The 73,000 sq m manufacturing and research and development facility is touted as the world’s most advanced semiconductor factory.
SINGAPORE: Singapore-based semiconductor start-up Silicon Box has set up a S$2.65 billion factory in Tampines, creating more than a thousand jobs and boosting the country’s status as an advanced manufacturing hub.
At full production, the 73,000 sq m manufacturing and research and development facility – touted as the world’s most advanced semiconductor factory – will employ up to 1,200 workers in roles such as engineers and digital experts.
“The Singapore government is the most efficient government, compared to what I have experienced,” said Dr Han Byung Joon, co-founder and chief executive officer of Silicon Box.
“If I relocate talent existing in the world, and Singapore is a more likeable country to move into rather than other countries at this point of time.”

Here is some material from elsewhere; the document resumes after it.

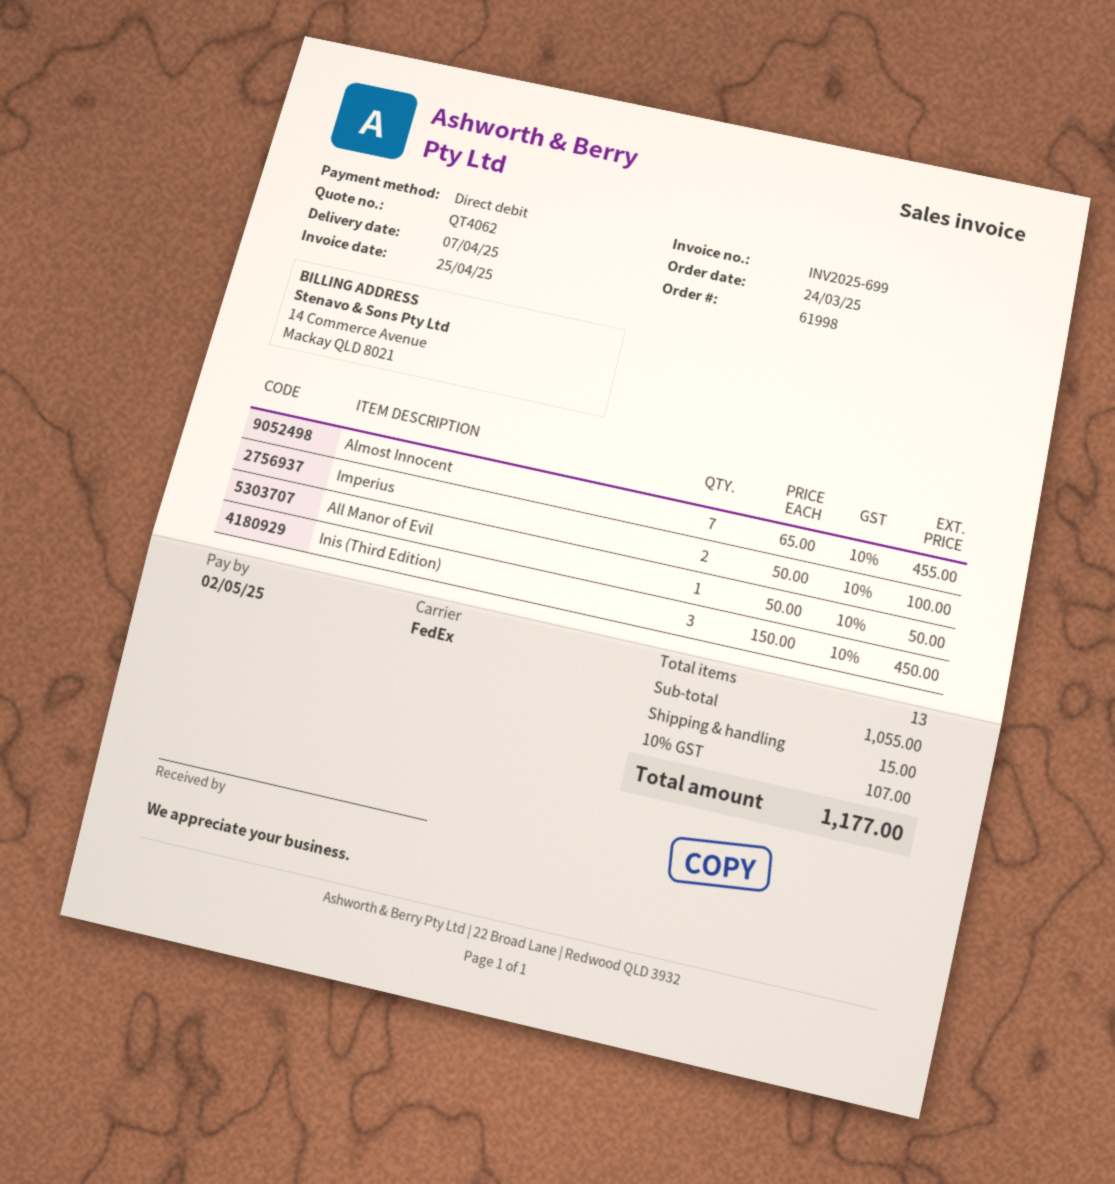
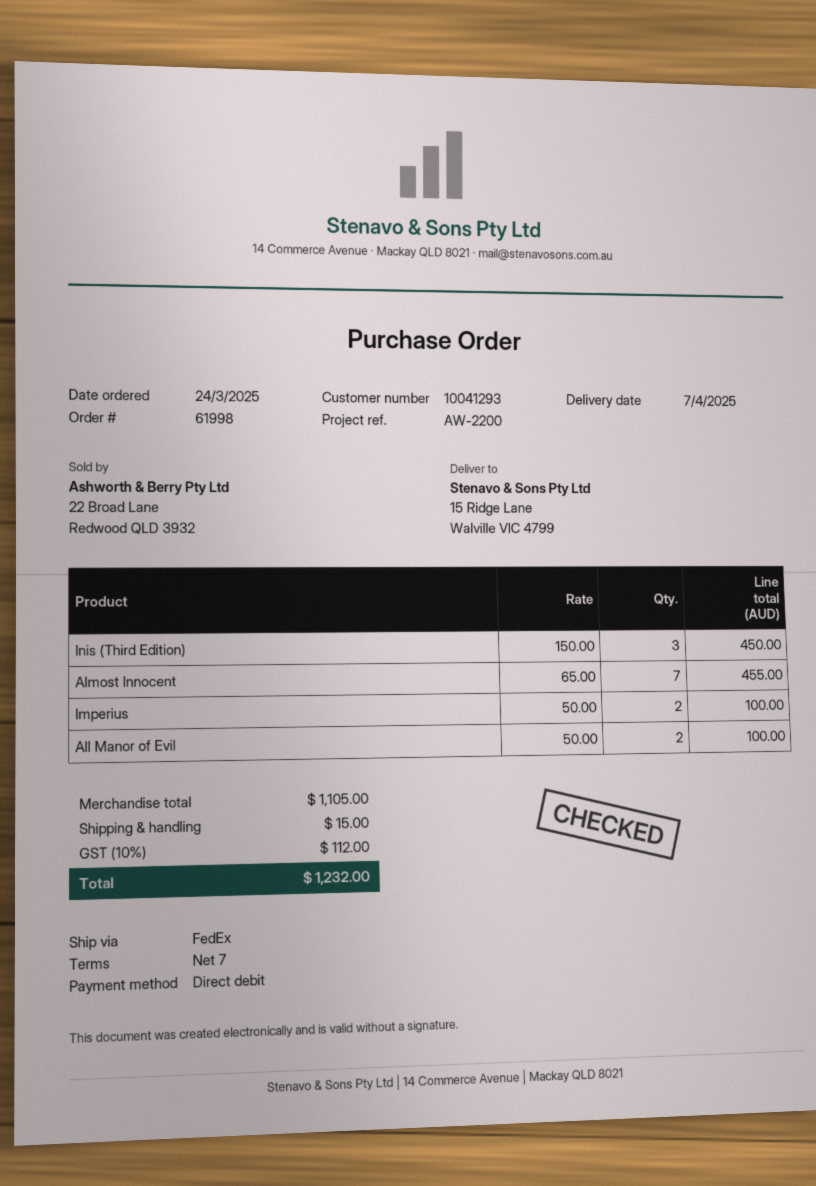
All Manor of Evil: 1 x 50.00 = 50.00 -> 2 x 50.00 = 100.00
subtotal: 1055.00 -> 1105.00
tax: 10% = 107.00 -> 10% = 112.00
total: 1177.00 -> 1232.00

APPLICATIONS IN AREAS SUCH AS ARTIFICIAL INTELLIGENCE, ELECTRIC VEHICLES
The foundry is designed to produce chiplets that can be applied in areas from artificial intelligence (AI) to electric vehicles (EV).
These chiplets can be as small as a grain of sand and stacked like Lego blocks to form processors that power everything from data centres to household appliances.
Silicon Box’s proprietary technology connects the chiplets on rectangular panels, instead of the conventional way of putting them together on round silicon wafers.
This is more efficient and reduces cost by up to four times, according to the company.
Its approach reduces package sizes, improves electrical performance by more than 50 per cent and lowers power consumption by over 40 per cent, which will help its industry partners take their products to the market faster.
BOOSTING SINGAPORE’S POSITION AS A GLOBAL LEADER IN SEMICONDUCTORS
Over the years, Singapore has built up leading positions in several manufacturing sectors, including semiconductors.
The semiconductor industry makes up more than 7 per cent of Singapore’s gross domestic product, and the global market is expected to exceed US$1 trillion by 2030, double the current size.
Economic Development Board (EDB) chairman Png Cheong Boon said Singapore has built up strength across the whole semiconductor value chain over the years.
“Despite near term headwinds arising from factors such as high interest rates and continuing inflationary pressures, the semiconductor industry’s long-term growth trajectory remains very strong,” he added.
“This is due to the growth drivers such as digitalisation and electrification that permeates almost every industry, in particular, the constant need for greater computing power, driven by ChatGPT or generative AI, as well as the ubiquitous connectivity that’s needed.”